Prove $f$ is continuous iff for every closed set $K$ in $\mathbb R$, the set $f^{-1}(K)$ is closed in $\mathbb R$ This is a question from my Real Analysis class and was hoping someone could answer it for me. The question from the beginning is:
Consider the function $f: \mathbb R \to\mathbb R$. Prove that $f$ is continuous iff for every closed set $K$ in $\mathbb R$, the set $f^{-1}(K)$ is closed in $\mathbb R$.

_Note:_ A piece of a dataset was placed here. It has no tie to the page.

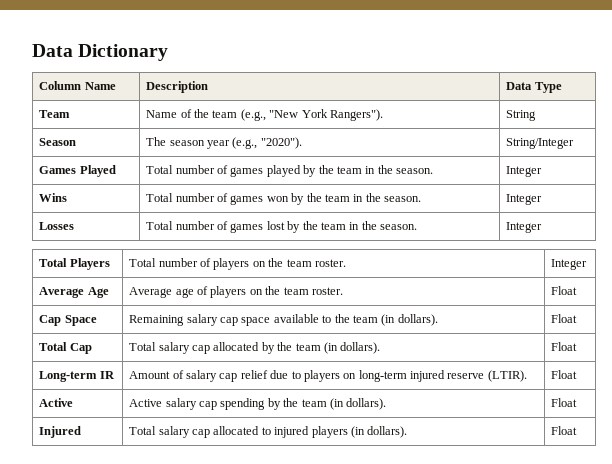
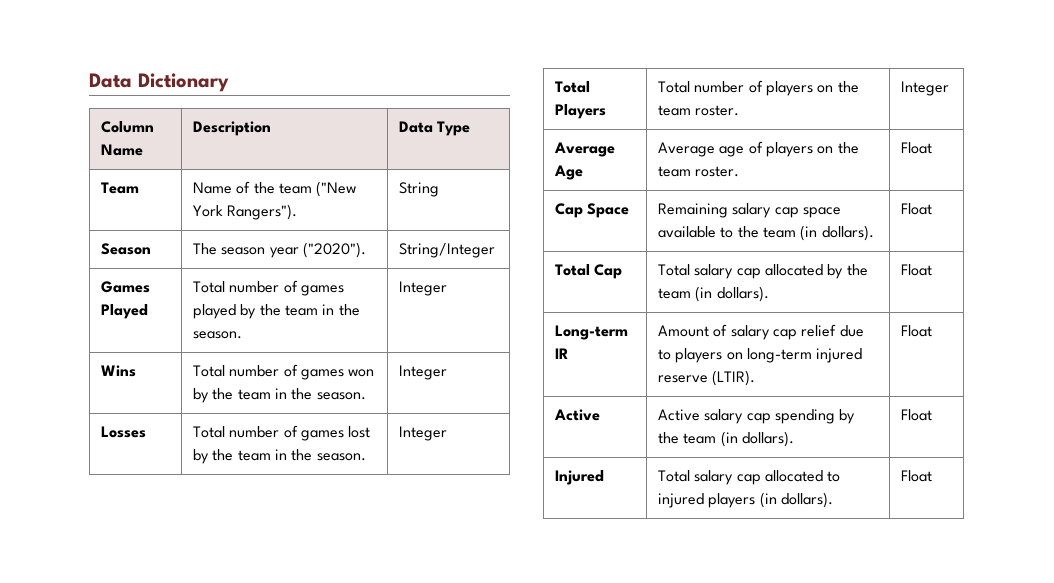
- Team | Name of the team (e.g., "New York Rangers"). | String
+ Team | Name of the team ("New York Rangers"). | String
- Season | The season year (e.g., "2020"). | String/Integer
+ Season | The season year ("2020"). | String/Integer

I keep running into dead ends because $K$ is closed but not bounded since its for every closed $K$ in $\mathbb R$.
 A: By definition, $f: \mathbb{R} \rightarrow \mathbb{R}$ is continuous if for every open set $O \subseteq \mathbb{R}$, $f^{-1}(O)$ is open.
Let $K \subseteq \mathbb{R}$ be a closed set.
Then $K^{c} = \mathbb{R} \setminus K$ is open.
$f: \mathbb{R} \rightarrow \mathbb{R}$ is continuous if and only if $f^{-1}(K^{c})=\mathbb{R} \setminus f^{-1}(K)$ if and only if $f^{-1}(K)$ is closed.
A: *

*Suppose that $f$ is continuous. Let $\{x_n\} \subset f^{-1}(K)$ with $x_n \to x$ as $n \to \infty$. Our goal is to prove that $x\in f^{-1}(K)$. It is easy to see that $f(x_n) \subset K$ and $f(x_n) \to f(x)$ as $n\to \infty$. Since $K$ is closed, then $f(x)\in K$, and hence $x\in f^{-1}(K)$.

*Now suppose that for every closed $K$, $f^{-1}(K)$ is also closed. Our goal is to prove that $f$ is continuous, i.e., for any $\{x_n\}$ with $x_n \to x$ as $n \to \infty$, $f(x_n)\to f(x)$ as $n\to \infty$. Let $K=  \overline{\{f(x_n)\}}$. Clearly, $K$ is closed. Then $ f^{-1}(K)$ is closed.
If $f(x) \not=\lim_{n\to \infty}f(x_n)$, then $f(x) \notin K=\overline{\{f(x_n)\}}$, then $x \notin f^{-1}(K)$. However $\{x_n\}\subset f^{-1}(K)$, which shows that $x \in f^{-1}(K)$. This is a contradiction!
A: One approach: For arbitrary $K$, consider a Cauchy sequence $(a_n) \subset f^{-1}(K)$. Use continuity of $f$ and $K$ closed to show that the limit of $(a_n)$ is also in $f^{-1}(K)$.
A: Yet another solution using $\epsilon$-$\delta$.
Suppose $f$ is continuous, $U\subset \mathbb{R}$ is open and $a\in f^{-1}(U)$.
Since $f(a)\in U$ and $U$ is open, we can find $\epsilon>0$ s.t. $B(f(a),\epsilon)\subset U$. Now the continuity of $f$ means we can find a $\delta>0$ s.t. $|a-x|<\delta$ implies $|f(a)-f(x)|<\epsilon$, which means $f(x)\in B(f(a),\epsilon)\subset U$. Thus $B(a,\delta)\subset f^{-1}(U)$ and thus $f^{-1}(U)$ is open.
Assume then that for every open $U$, $f^{-1}(U)$ is open. Let $a\in \mathbb{R}$ be arbitrary point and let $\epsilon>0$. Now $B(f(a),\epsilon)=:B$ is open and $a \in f^{-1}(B)$. By the assumption we can find a $\delta>0$ s.t. $B(a,\delta)\subset f^{-1}(B)$. This means that if $|x-a|<\delta$, then $|f(a)-f(x)|<\epsilon$, and thus $f$ is continuous at $a$. The continuity of $f$ follows since $a$ was arbitrary.
Now the equivalent claim for closed sets follows using Cheung SW's answer.